If the complex array is defined as
typedef struct{
float *real;
float *imag;
} cpx_alt;
then I can simply
cpx_alt tmp_cpx_B;
tmp_cpx_B.real = x;
tmp_cpx_B.imag = y;
and do the rest, but it is not.
I cannot change the definition of third library complex structure, and cannot take cpx as input because I want to hide internal library to outside user and not to break API.
So I wonder if it it possible to initialize struct array with scalar member like cpx with scalar array like x and y
Edit 1: for some common ask question:
in practice the array length is up to 960, which means one tmp_cpx array will take 7680 bytes. And my platform have total 56k RAM, save one tmp_cpx will save ~14% memory usage.
the 3rd party library is kissFFt and do FFT on complex array, it define its own kiss_fft_cpx instead of standard <complex.h> because it can use marco to switch bewteen floating/fixed point calculation
If you want standard compliant code, you can't reuse the memory pointed to by x and y to hold an array of cpx with the same dimension as the x/y arrays. There are several problems with that approach. The size of the x array plus size of the y array may not equal size of cpx array. The x and y arrays may not be in consecutive memory. Pointer type punning is not guaranteed to work by the C standard.
So the short answer is: No, you can't
However, if you are willing to accept code that isn't 100% standard compliant, it's very likely that in can be done. You'll have to check it very carefully on your specific system and accept that you can't move the code to another system without again checking it very carefully on that system (note: by system I mean cpu, compiler and it's version and so on).
There are some things you need to ensure
That the x and y arrays are consecutive in memory
That the cpx array has the same size as the two other arrays.
That alignment is ok
If that holds true, you can go for a non-standard type punning. Like:
#define SIZE 10
// Put x and y into a struct
typedef struct {
float x[SIZE];
float y[SIZE];
} xy_t;
Add some asserts to check that the memory layout is without any padding.
assert(sizeof(xy_t) == 2 * SIZE * sizeof(float));
assert(sizeof(cpx) == 2 * sizeof(float));
assert(sizeof(cpx[SIZE]) == sizeof(xy_t));
assert(alignof(cpx[SIZE]) == alignof(xy_t));
In my_func change
cpx tmp_cpx_A[SIZE];
cpx tmp_cpx_B[SIZE];
to
cpx tmp_cpx_A[SIZE];
cpx* tmp_cpx_B = (cpx*)x; // Ugly, non-portable type punning
This is the "dangerous" part.

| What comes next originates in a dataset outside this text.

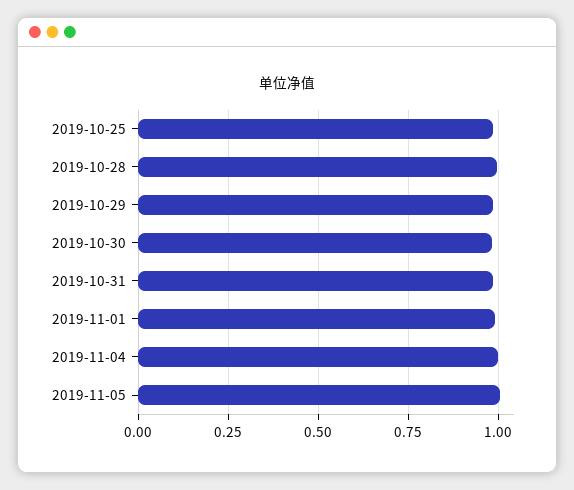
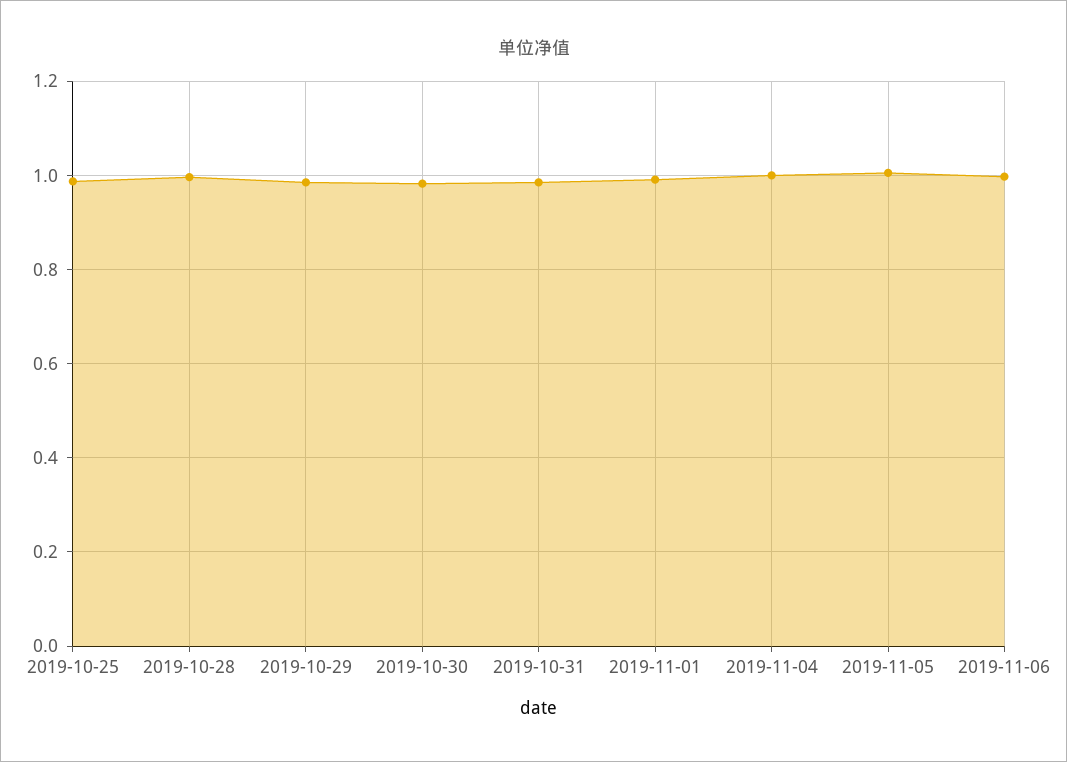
2019-11-06: none -> 1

Instead of defining a new array, type punning through pointer casting is used so that tmp_cpx_B points to the same memory as x (and y). This is not standard compliant but on most systems it's likely to work when the above assertions hold.
Now call the function like:
xy_t xt;
for (int i = 0; i < SIZE; i++)
{
xt.x[i] = i;
}
my_func(xt.x, xt.y);
End note As pointed out several times, this approach is not standard compliant. So you should only do this kind of stuff if you really, really need to reduce your memory usage. And you need to check your specific system to make sure it will work an your system.
First of all, please note that C has a standardized library for complex numbers, <complex.h>. You might want to use that one instead of some non-standard 3rd party lib.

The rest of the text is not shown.